The door at the north porch creaked open, and Morse felt a sudden brief surge of primitive fear as he stood alone in the silent church. Somewhere, perhaps somewhere very near, there was a murderer still at large, watching every latest development with a vicious, calculating mind; watching even now, perhaps, and sensing that the police might be hovering perilously close to the truth. Morse walked on tiptoe to the heavy red curtain which cloaked the entrance to the vestry and cautiously peered through.
It was Meiklejohn.
'This is what you want, Inspector,' he said breezily. 'You must excuse me, if you will. We've got a service here at eleven.'
He handed to Morse a single sheet of paper, printed on both sides in faded black ink, with rows of asterisks dividing up the Parish Notes for the previous September into a series of closely typed paragraphs, of which the first, in double columns, gave full details of that month's forthcoming (and, in one case, fatal) functions. Morse sat down in the back pew and looked down intently at the sheet.

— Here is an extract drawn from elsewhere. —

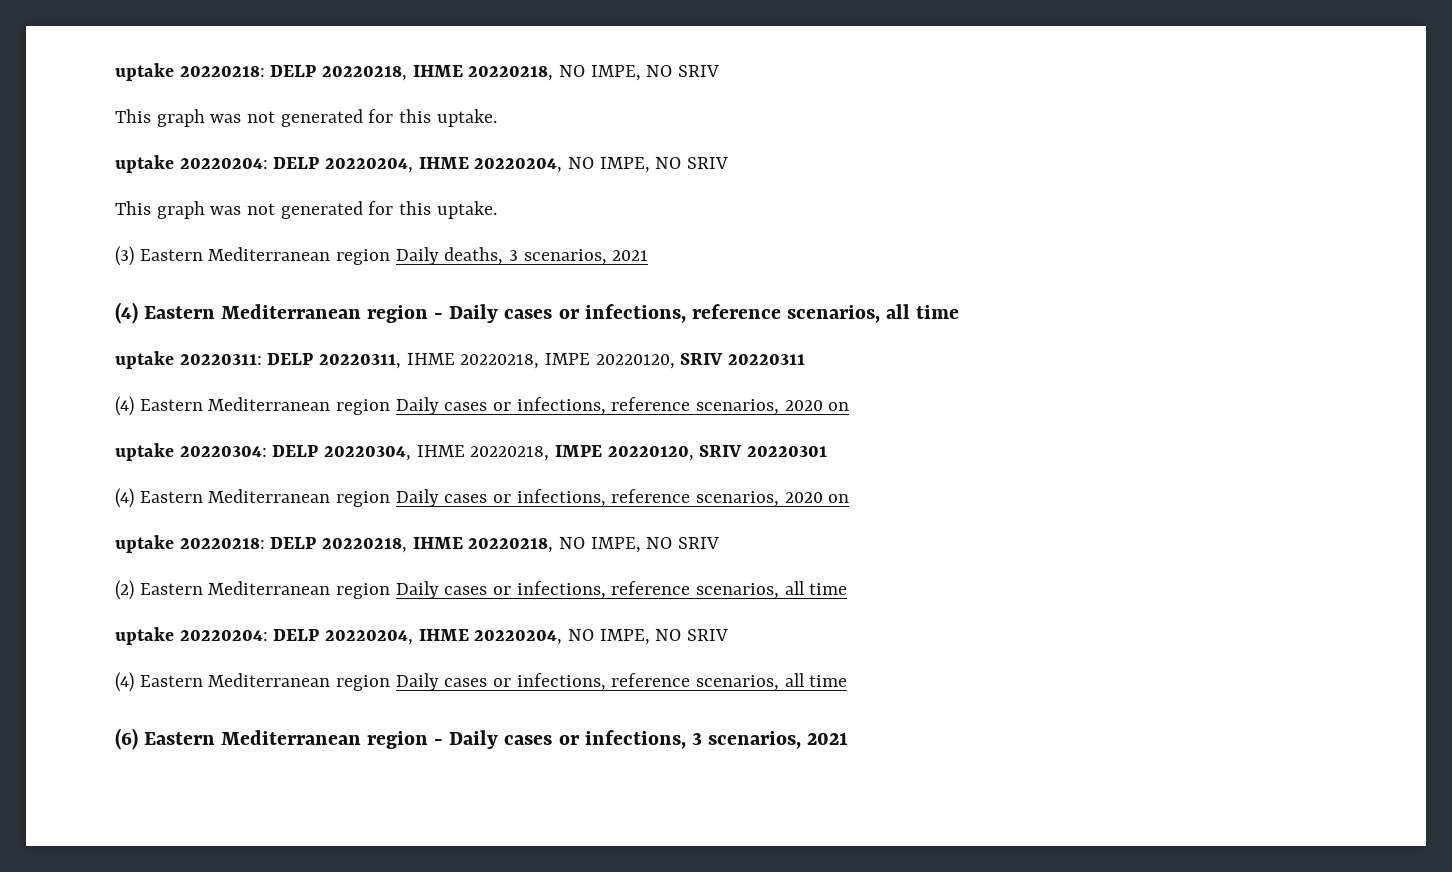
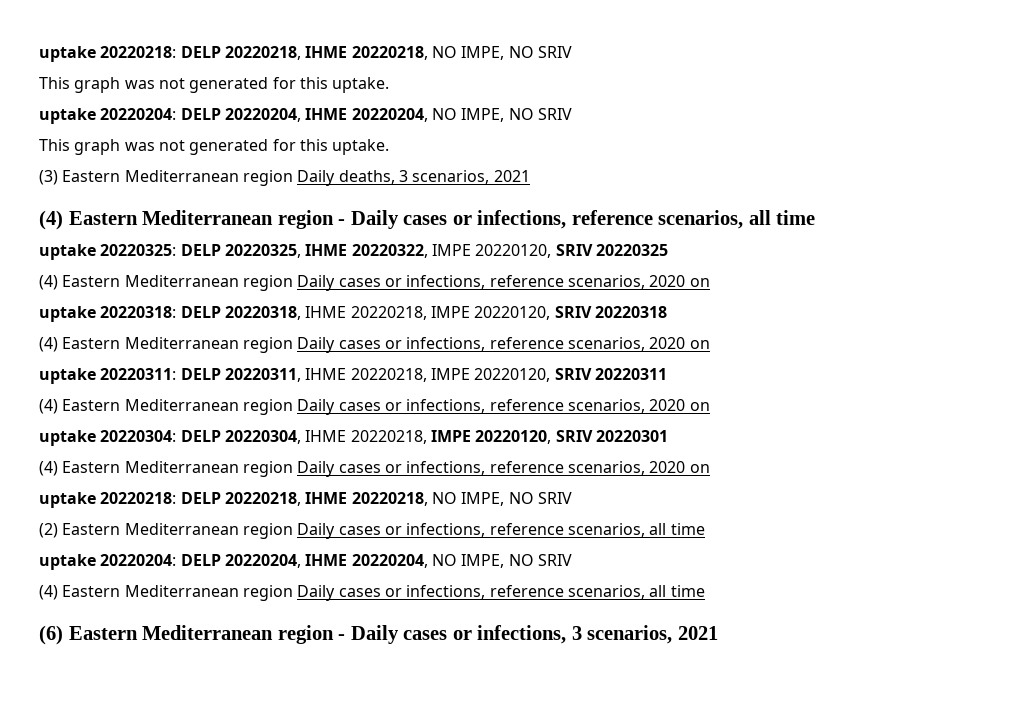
(959, 312) none -> [39,244,668,260] [39,275,710,291] [39,306,667,322] [39,337,710,353] // uptake 20220325: DELP 20220325, IHME 20220322, IMPE 20220120, SRIV 20220325 // (4) Eastern Mediterranean region Daily cases or infections, reference scenarios, 2020 on // uptake 20220318: DELP 20220318, IHME 20220218, IMPE 20220120, SRIV 20220318 // (4) Eastern Mediterranean region Daily cases or infections, reference scenarios, 2020 on

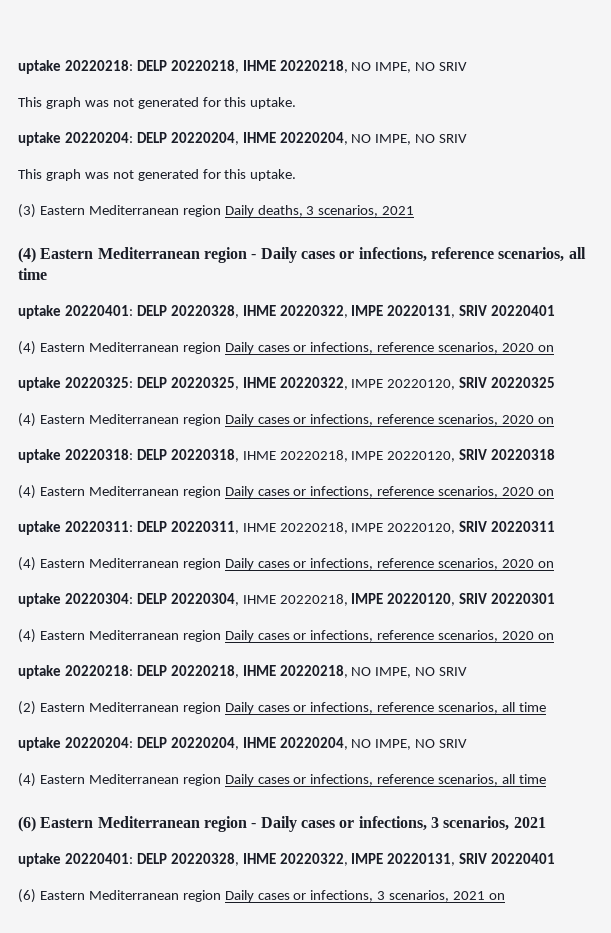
(816, 217) none -> [18,305,556,319] [18,341,555,355] // uptake 20220401: DELP 20220328, IHME 20220322, IMPE 20220131, SRIV 20220401 // (4) Eastern Mediterranean region Daily cases or infections, reference scenarios, 2020 on
(718, 633) none -> [18,853,556,867] [18,889,506,903] // uptake 20220401: DELP 20220328, IHME 20220322, IMPE 20220131, SRIV 20220401 // (6) Eastern Mediterranean region Daily cases or infections, 3 scenarios, 2021 on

He was still looking down at the sheet several minutes later when Mrs Walsh-Atkins made her careful way down the central aisle, passing her left hand from pew-head to pew-head as she progressed, until finally settling herself in her accustomed seat where she knelt down, her forehead resting on the crook of her left arm, for a further protracted audience with the Almighty. A few other faithful souls had come in, all of them women, but Morse had not heard their entrances, and it was clear to him that the hinges on the door at the south porch had received a more recent oiling than those of its fellow at the north porch. He registered the point, as if it might be of some importance.
Morse sat through the devotional service – literally 'sat'. He made no pretence to emulate the gestures and movements of the sprinkling of ageing ladies; but a neutral observer would have marked a look of faintly smiling contentment on his features long before Meiklejohn's solemn voice at last, at very long last intoned the benediction.